Boris: Thanks for the spec bugs you've filed and the concern about improving the spec language to ensure consistent implementations between browsers. The type of issues you have brought up are exactly the sort of thing that we were hearing from Google's side as well and a large part of why we're pursuing what we refer to as the "2.0" spec (which is a terrible name given that it's intended to ultimately be the only version of the spec, but that's a different matter.)

The 2.0 version of the spec currently exists mostly in explainer form right now (https://github.com/w3c/webvr/blob/master/explainer.md) while we prep for a TAG review. Once that's complete and we've made the appropriate adjustments we'll start working on real spec language. It's my intent to focus on making that version of the spec far more explicit, algorithmic, and attentive to web platform conventions. (I've been frequently referring to https://garykac.github.io/procspec/ and https://w3ctag.github.io/design-principles/ when figuring out what the spec language should look like.)

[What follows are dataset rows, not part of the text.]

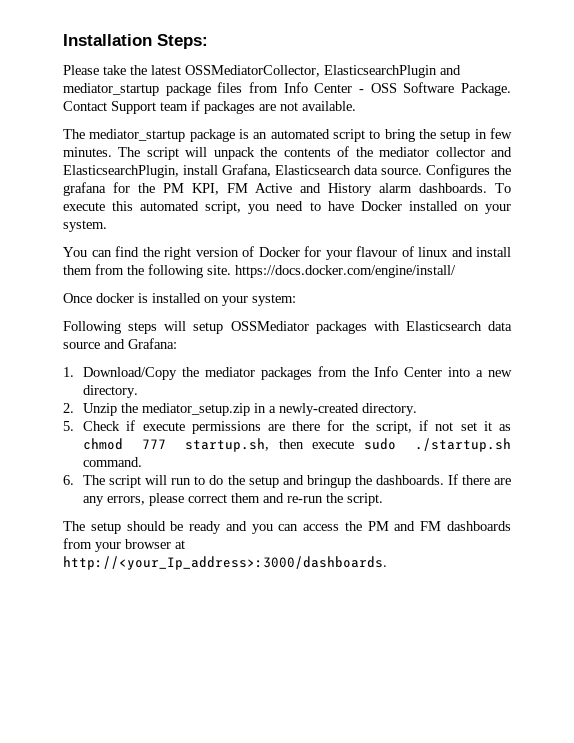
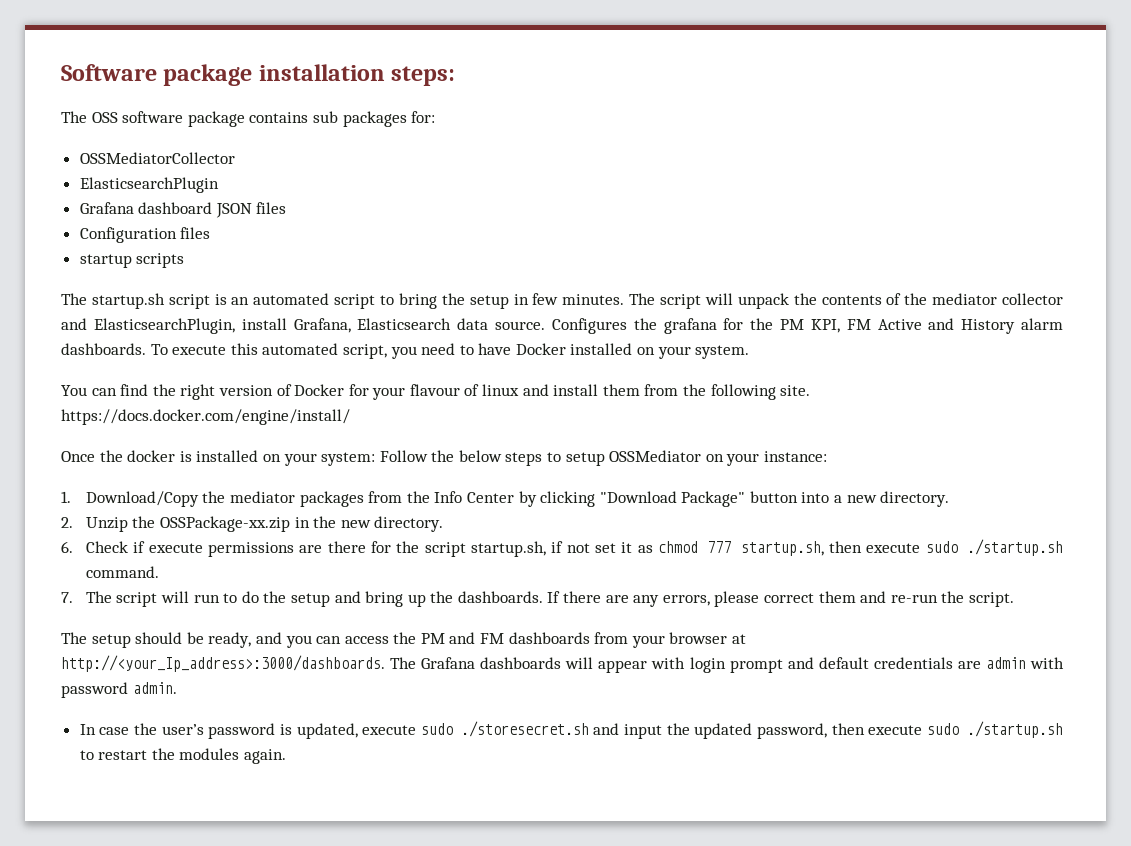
- Installation Steps:
- Please take the latest OSSMediatorCollector, ElasticsearchPlugin and mediator_startup package files from Info Center - OSS Software Package. Contact Support team if packages are not available.
- The mediator_startup package is an automated script to bring the setup in few minutes.
+ Software package installation steps:
+ The OSS software package contains sub packages for:
+ OSSMediatorCollector
+ ElasticsearchPlugin
+ Grafana dashboard JSON files
+ Configuration files
+ startup scripts
+ The startup.sh script is an automated script to bring the setup in few minutes.
- Once docker is installed on your system:
- Following steps will setup OSSMediator packages with Elasticsearch data source and Grafana:
+ Once the docker is installed on your system: Follow the below steps to setup OSSMediator on your instance:
- 1. Download/Copy the mediator packages from the Info Center into a new directory.
+ 1. Download/Copy the mediator packages from the Info Center by clicking "Download Package" button into a new directory.
- 2. Unzip the mediator_setup.zip in a newly-created directory.
- 5. Check if execute permissions are there for the script, if not set it as chmod 777 startup.sh, then execute sudo ./startup.sh command.
+ 2. Unzip the OSSPackage-xx.zip in the new directory.
+ 6. Check if execute permissions are there for the script startup.sh, if not set it as chmod 777 startup.sh, then execute sudo ./startup.sh command.
- 6. The script will run to do the setup and bringup the dashboards.
+ 7. The script will run to do the setup and bring up the dashboards.
- The setup should be ready and you can access the PM and FM dashboards from your browser at http://<your_Ip_address>:3000/dashboards.
+ The setup should be ready, and you can access the PM and FM dashboards from your browser at http://<your_Ip_address>:3000/dashboards.
+ The Grafana dashboards will appear with login prompt and default credentials are admin with password admin.
+ In case the user’s password is updated, execute sudo ./storesecret.sh and input the updated password, then execute sudo ./startup.sh to restart the modules again.

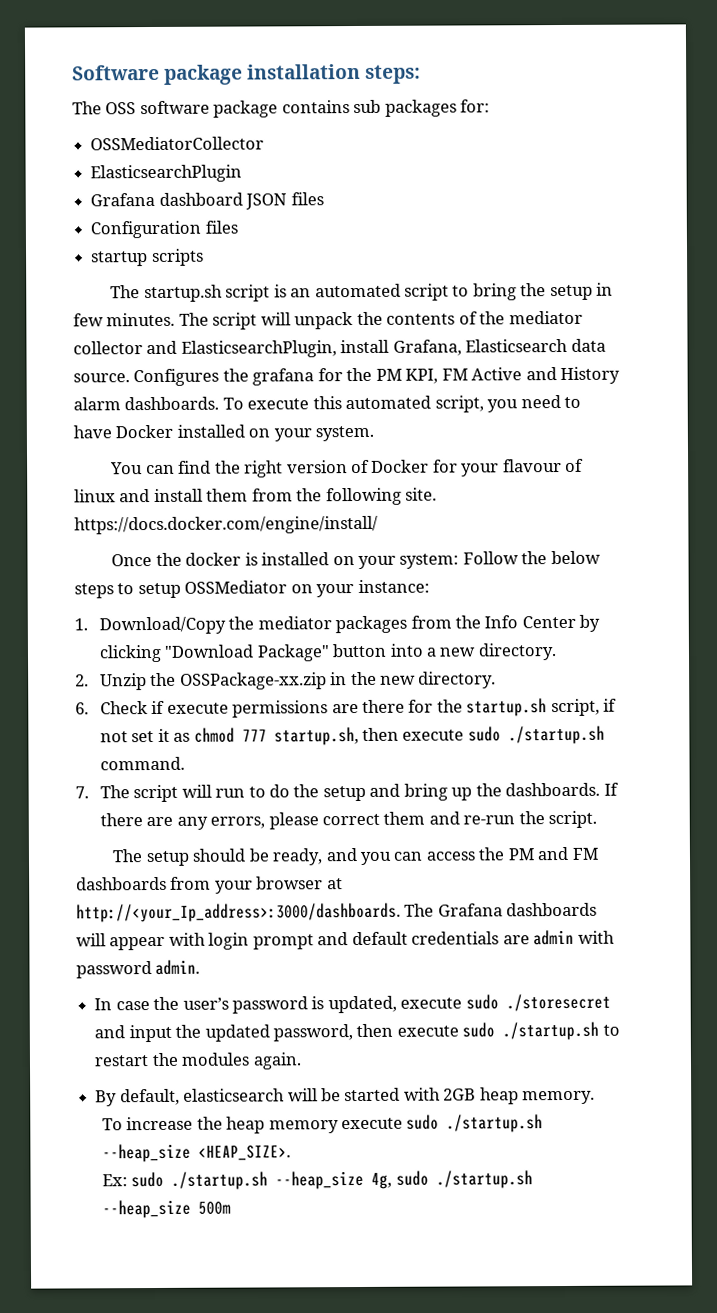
- 6. Check if execute permissions are there for the script startup.sh, if not set it as chmod 777 startup.sh, then execute sudo ./startup.sh command.
+ 6. Check if execute permissions are there for the startup.sh script, if not set it as chmod 777 startup.sh, then execute sudo ./startup.sh command.
- In case the user’s password is updated, execute sudo ./storesecret.sh and input the updated password, then execute sudo ./startup.sh to restart the modules again.
+ In case the user’s password is updated, execute sudo ./storesecret and input the updated password, then execute sudo ./startup.sh to restart the modules again.
+ By default, elasticsearch will be started with 2GB heap memory.
+ To increase the heap memory execute sudo ./startup.sh --heap_size <HEAP_SIZE>.
+ Ex: sudo ./startup.sh --heap_size 4g, sudo ./startup.sh --heap_size 500m

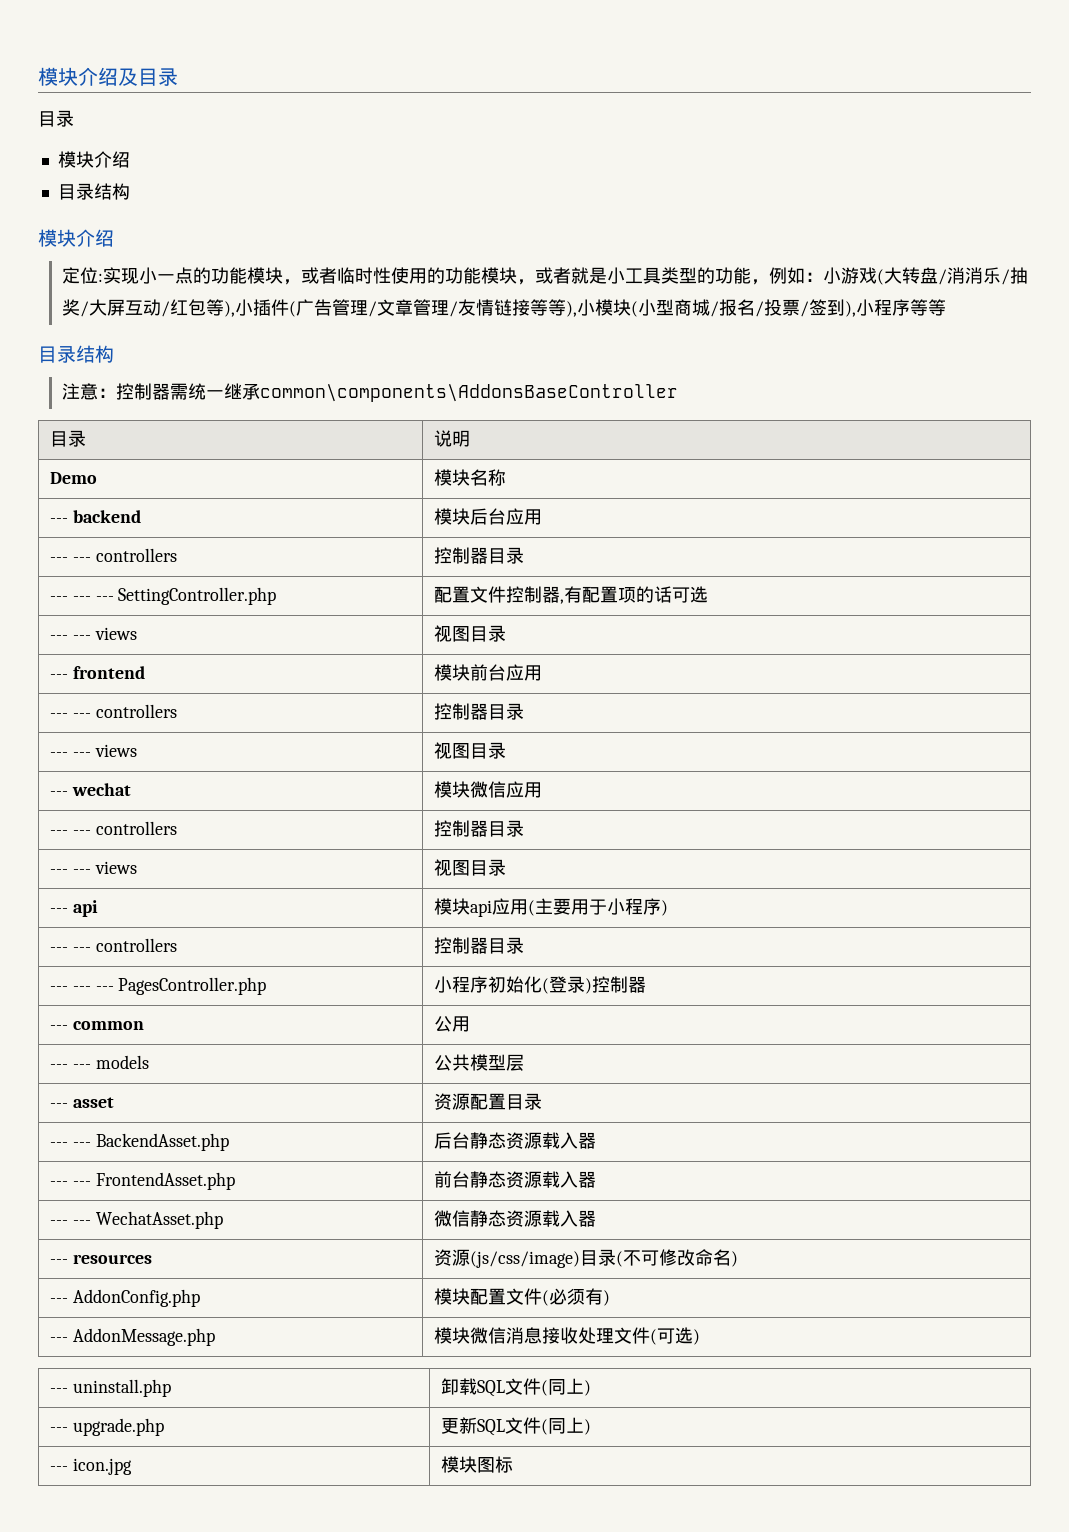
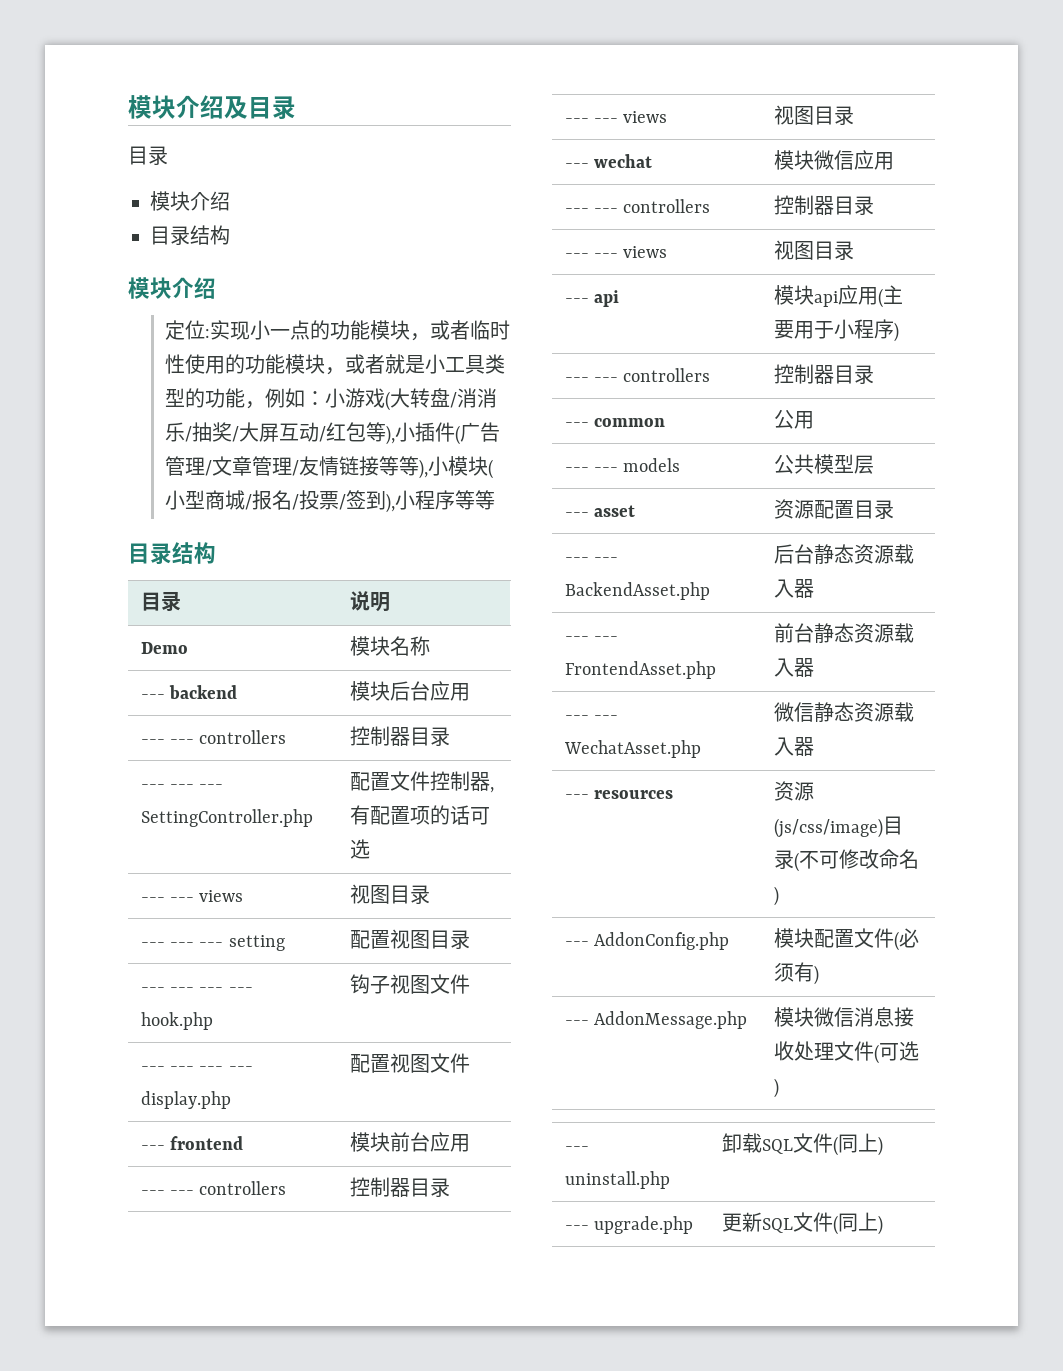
- 注意：控制器需统一继承common\components\AddonsBaseController
+ --- --- --- setting | 配置视图目录
+ --- --- --- --- hook.php | 钩子视图文件
+ --- --- --- --- display.php | 配置视图文件
- --- --- --- PagesController.php | 小程序初始化(登录)控制器
- --- icon.jpg | 模块图标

Given that we know that we have a newer/better version of the spec in the pipeline We've been reluctant to personally put much time into fleshing out the 1.1 version. I don't think I'd classify 1.1 as "stabilized" so much as "no longer being invested in". I wouldn't object to updating it with clarifications if necessary, though.

I should also point out that on Google's end we are currently making the 1.1 spec available via an Origin Trial, but have no plans on enabling it by default at this time. It's our intent to continue the Origin Trial while the 2.0 spec is finalized, stripping out some deprecated functionality in the meantime to prevent developers from growing dependent on it. Once 2.0 is ready we'll replace our 1.1 implementation entirely, run the Origin Trial for a little longer to gather feedback, and then enable by default.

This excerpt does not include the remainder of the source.